Она покраснела до корней волос, отвела взгляд. — Мы... целовались. На кровати. Ты был... настойчив. Но... — она сжала губы, — ...но я сказала «стоп». Потому что... потому что мы были пьяны. Очень. И ты... ты остановился. Сказал что-то вроде «ладно, принцесса»... и ушел. Просто вышел и закрыл дверь.

Облегчение? Нет. Это было слишком слабое слово. Это было как глоток воздуха после утопления. Она сказала «стоп». Я остановился. Я не... не переступил последнюю черту. Но черт возьми, я был там. В ее спальне. На ее кровати. Я целовал ее, был настойчив... а потом ушел. Ушел в небытие, чтобы проснуться... с Грейр.

Она снова посмотрела на меня, в ее глазах стояли слезы стыда и растерянности.  — ...и я понимаю, если ты ненавидишь меня сейчас, — всхлипнула она, прижимаясь сильнее, — но, пожалуйста, скажи, что мы... что мы можем это пережить? Как друзья? Я не могу потерять тебя, Драко! Не могу!

Я открыл рот. Закрыл. Снова открыл. Из горла вырвался только хриплый, бессильный звук.

Слова «просто друзья» ударили с новой силой. Теперь они звучали как приговор. Как гвоздь в крышку гроба того «большего», о чем мы шептались в темноте коморки. Я обнял ее автоматически, машинально гладя по спине. Мой подбородок лежал на ее макушке. Я смотрел поверх ее кудрявой головы в серое небо за окнами башни.

— В-все хорошо, малыш... забудь... Я с тобой. — Я зажмурился, не веря в то, что говорю.

Она успокаивалась в моих объятиях, ее дыхание выравнивалось. Она верила. Верила, что кризис миновал. Что мы просто пережили неловкий момент пьяной слабости и остались друзьями.

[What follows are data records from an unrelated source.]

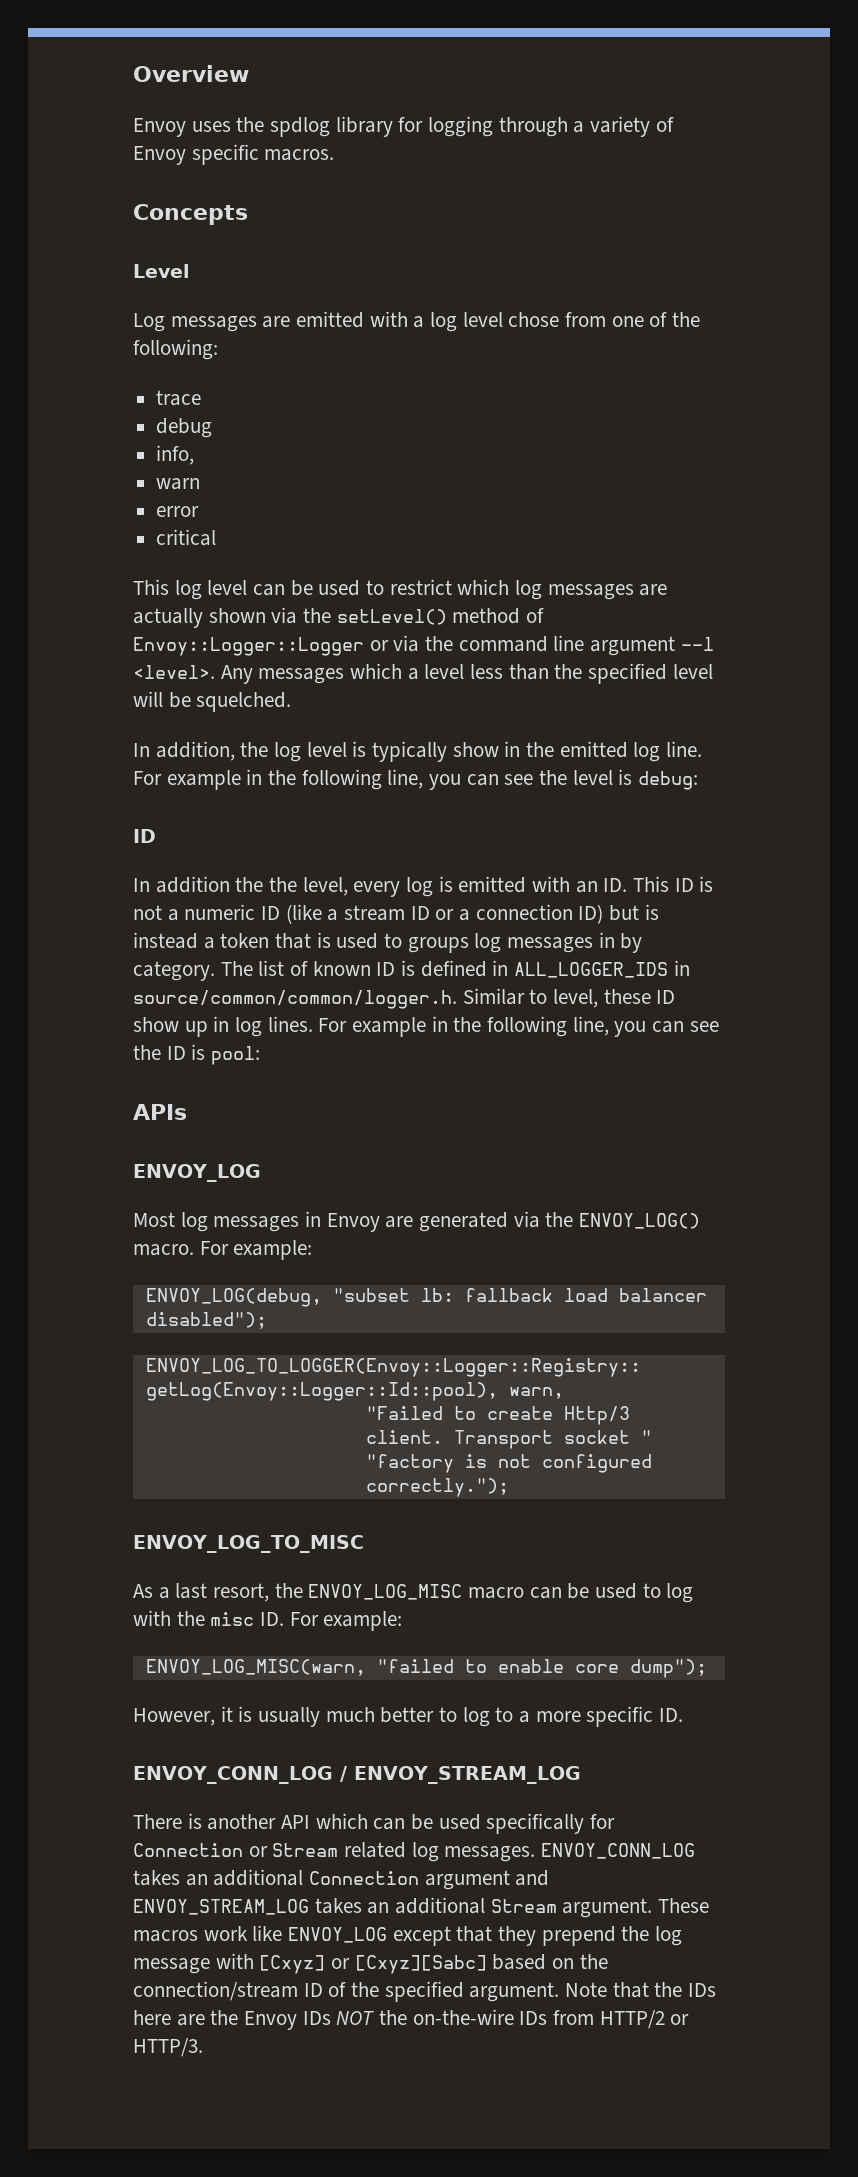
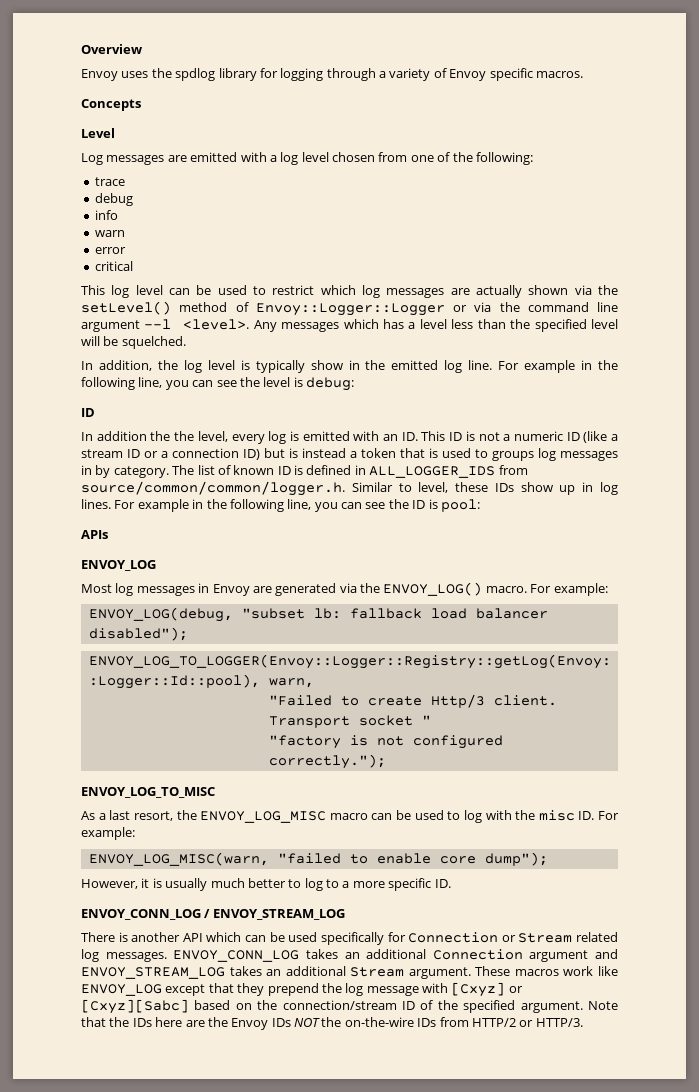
- Log messages are emitted with a log level chose from one of the following:
+ Log messages are emitted with a log level chosen from one of the following:
- info,
+ info
- Any messages which a level less than the specified level will be squelched.
+ Any messages which has a level less than the specified level will be squelched.
- The list of known ID is defined in ALL_LOGGER_IDS in source/common/common/logger.h. Similar to level, these ID show up in log lines.
+ The list of known ID is defined in ALL_LOGGER_IDS from source/common/common/logger.h. Similar to level, these IDs show up in log lines.

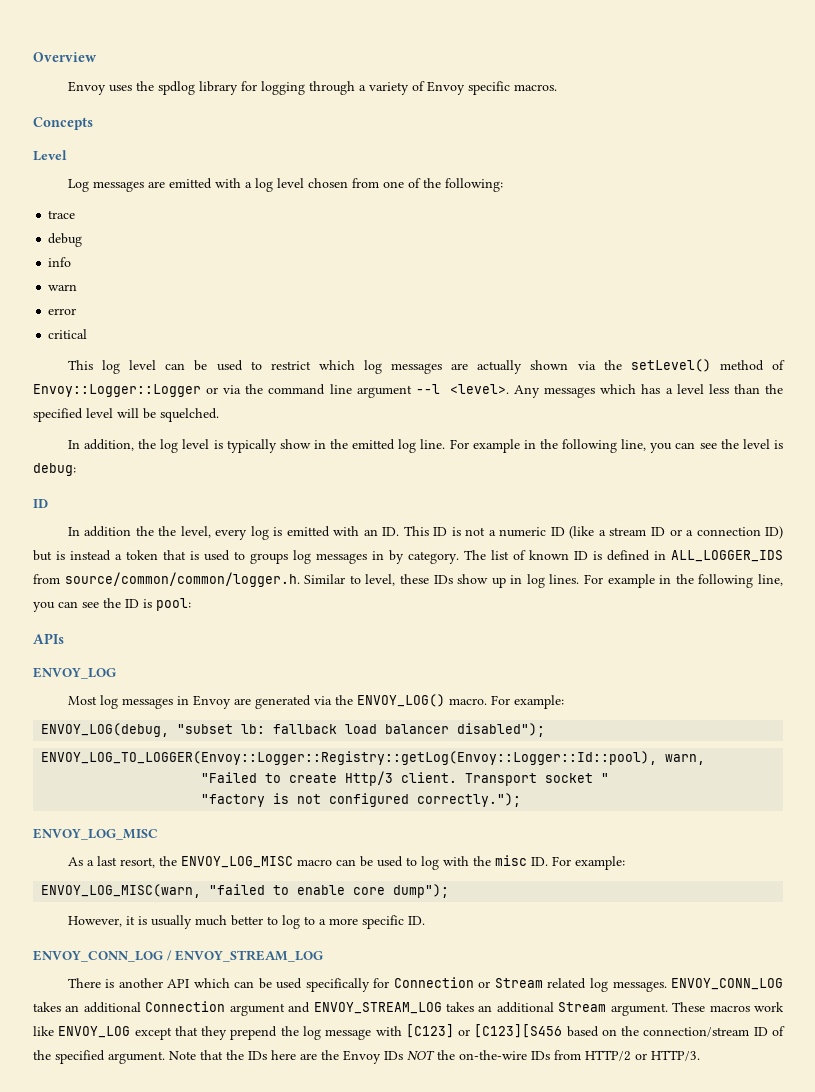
  "factory is not configured correctly.");
- ENVOY_LOG_TO_MISC
+ ENVOY_LOG_MISC
- These macros work like ENVOY_LOG except that they prepend the log message with [Cxyz] or [Cxyz][Sabc] based on the connection/stream ID of the specified argument.
+ These macros work like ENVOY_LOG except that they prepend the log message with [C123] or [C123][S456 based on the connection/stream ID of the specified argument.

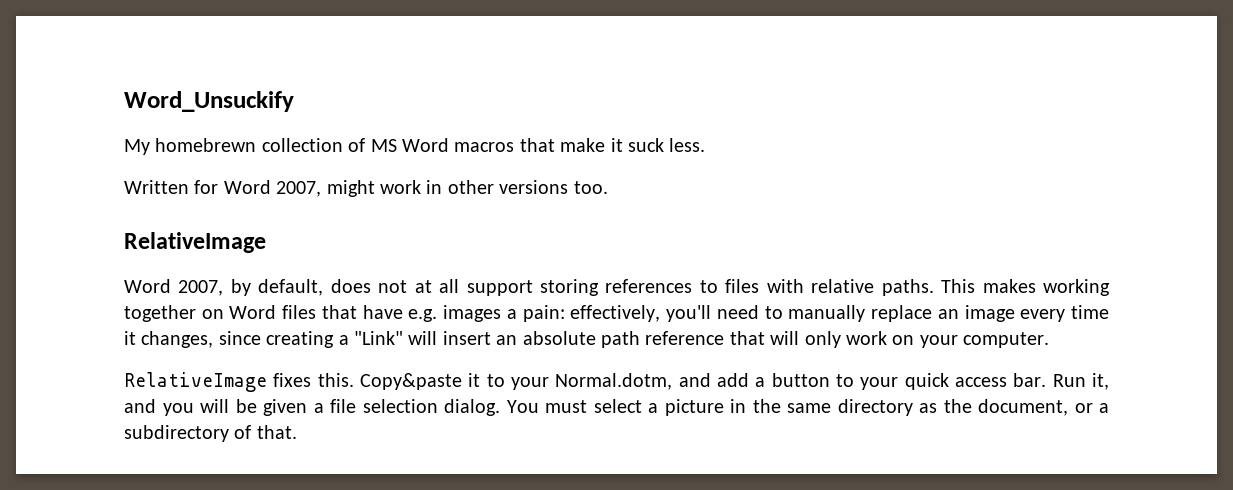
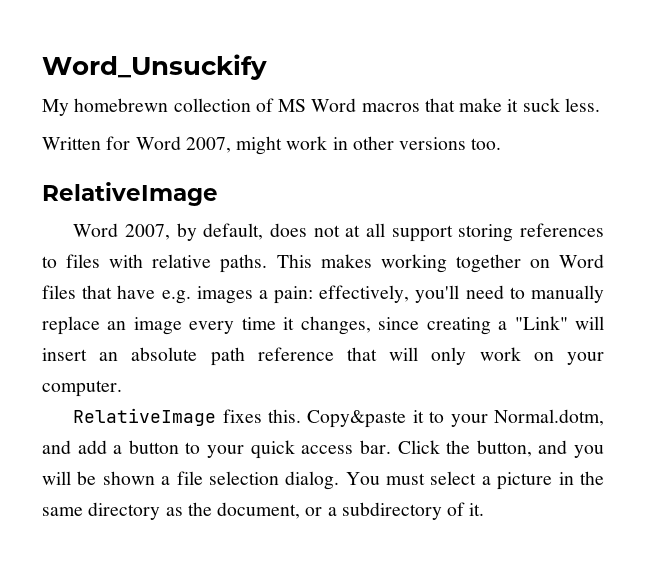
- Run it, and you will be given a file selection dialog.
+ Click the button, and you will be shown a file selection dialog.
- You must select a picture in the same directory as the document, or a subdirectory of that.
+ You must select a picture in the same directory as the document, or a subdirectory of it.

А я... я держал ее и знал страшную правду. Правду, которую не мог сказать. Которая могла разрушить ее сияние, ее доверие. Её. Правду, что где-то между ее поцелуем и утренним кошмаром я, возможно, совершил непростительное. И теперь эта правда висела между нами невидимой, ядовитой грозой. Я был предателем дважды: перед ней – за возможный поступок, и перед собой – за молчание. И не знал, что хуже. Любовь превратилась в капкан, а единственное спасение – ложь – разъедало изнутри, как кислота. Я держал ее, свою лучшую, свою единственную боль, и чувствовал, как наше будущее рушится под тяжестью моего ужасного «после».